-- Dataset records follows --

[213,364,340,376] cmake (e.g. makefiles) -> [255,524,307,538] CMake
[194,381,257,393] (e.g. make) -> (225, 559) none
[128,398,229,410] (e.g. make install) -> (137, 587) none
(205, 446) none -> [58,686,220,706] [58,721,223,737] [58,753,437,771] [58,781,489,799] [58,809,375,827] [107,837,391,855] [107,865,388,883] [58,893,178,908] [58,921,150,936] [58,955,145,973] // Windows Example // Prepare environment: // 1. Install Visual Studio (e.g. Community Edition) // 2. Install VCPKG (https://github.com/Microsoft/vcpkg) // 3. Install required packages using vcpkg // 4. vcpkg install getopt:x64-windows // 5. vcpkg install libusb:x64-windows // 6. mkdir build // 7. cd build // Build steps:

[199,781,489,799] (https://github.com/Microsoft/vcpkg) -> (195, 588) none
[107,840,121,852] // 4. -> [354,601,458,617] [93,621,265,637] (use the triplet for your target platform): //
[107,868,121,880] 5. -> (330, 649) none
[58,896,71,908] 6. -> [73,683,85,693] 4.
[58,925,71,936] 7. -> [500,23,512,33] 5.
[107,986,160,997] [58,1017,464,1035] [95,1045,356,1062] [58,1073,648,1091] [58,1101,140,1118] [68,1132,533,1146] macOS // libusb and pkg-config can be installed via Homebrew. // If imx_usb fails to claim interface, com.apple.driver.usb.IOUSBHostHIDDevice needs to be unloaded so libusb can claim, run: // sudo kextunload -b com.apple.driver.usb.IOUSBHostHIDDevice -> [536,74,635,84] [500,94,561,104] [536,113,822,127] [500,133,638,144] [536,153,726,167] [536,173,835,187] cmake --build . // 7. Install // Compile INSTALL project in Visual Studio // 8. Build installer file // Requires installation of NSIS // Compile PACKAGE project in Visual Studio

-- Dataset records concluded --
-- Dataset records follows --

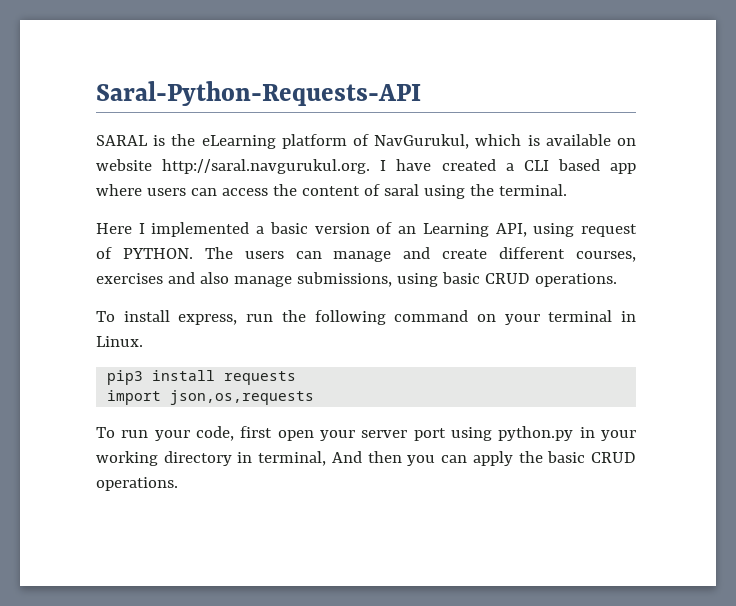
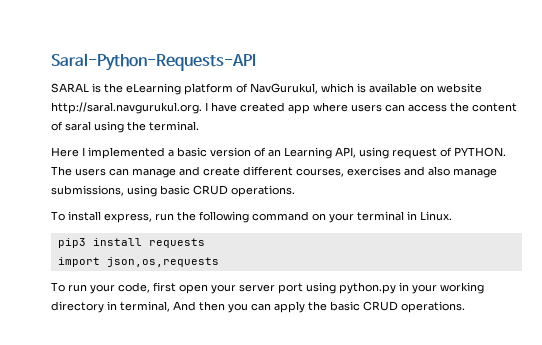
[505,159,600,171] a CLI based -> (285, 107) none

-- Dataset records concluded --

# Brief:
Starting with the line above that holds "[199,781,489,799] (https://github.com/Microsoft/vcpkg) ->" and stopping with the line that holds "[107,986,160,997] [58,1017,464,1035] [95,1045,356,1062]", reproduce each line exactly, omitting all other lines.

# Reply to the task:
[199,781,489,799] (https://github.com/Microsoft/vcpkg) -> (195, 588) none
[107,840,121,852] // 4. -> [354,601,458,617] [93,621,265,637] (use the triplet for your target platform): //
[107,868,121,880] 5. -> (330, 649) none
[58,896,71,908] 6. -> [73,683,85,693] 4.
[58,925,71,936] 7. -> [500,23,512,33] 5.
[107,986,160,997] [58,1017,464,1035] [95,1045,356,1062] [58,1073,648,1091] [58,1101,140,1118] [68,1132,533,1146] macOS // libusb and pkg-config can be installed via Homebrew. // If imx_usb fails to claim interface, com.apple.driver.usb.IOUSBHostHIDDevice needs to be unloaded so libusb can claim, run: // sudo kextunload -b com.apple.driver.usb.IOUSBHostHIDDevice -> [536,74,635,84] [500,94,561,104] [536,113,822,127] [500,133,638,144] [536,153,726,167] [536,173,835,187] cmake --build . // 7. Install // Compile INSTALL project in Visual Studio // 8. Build installer file // Requires installation of NSIS // Compile PACKAGE project in Visual Studio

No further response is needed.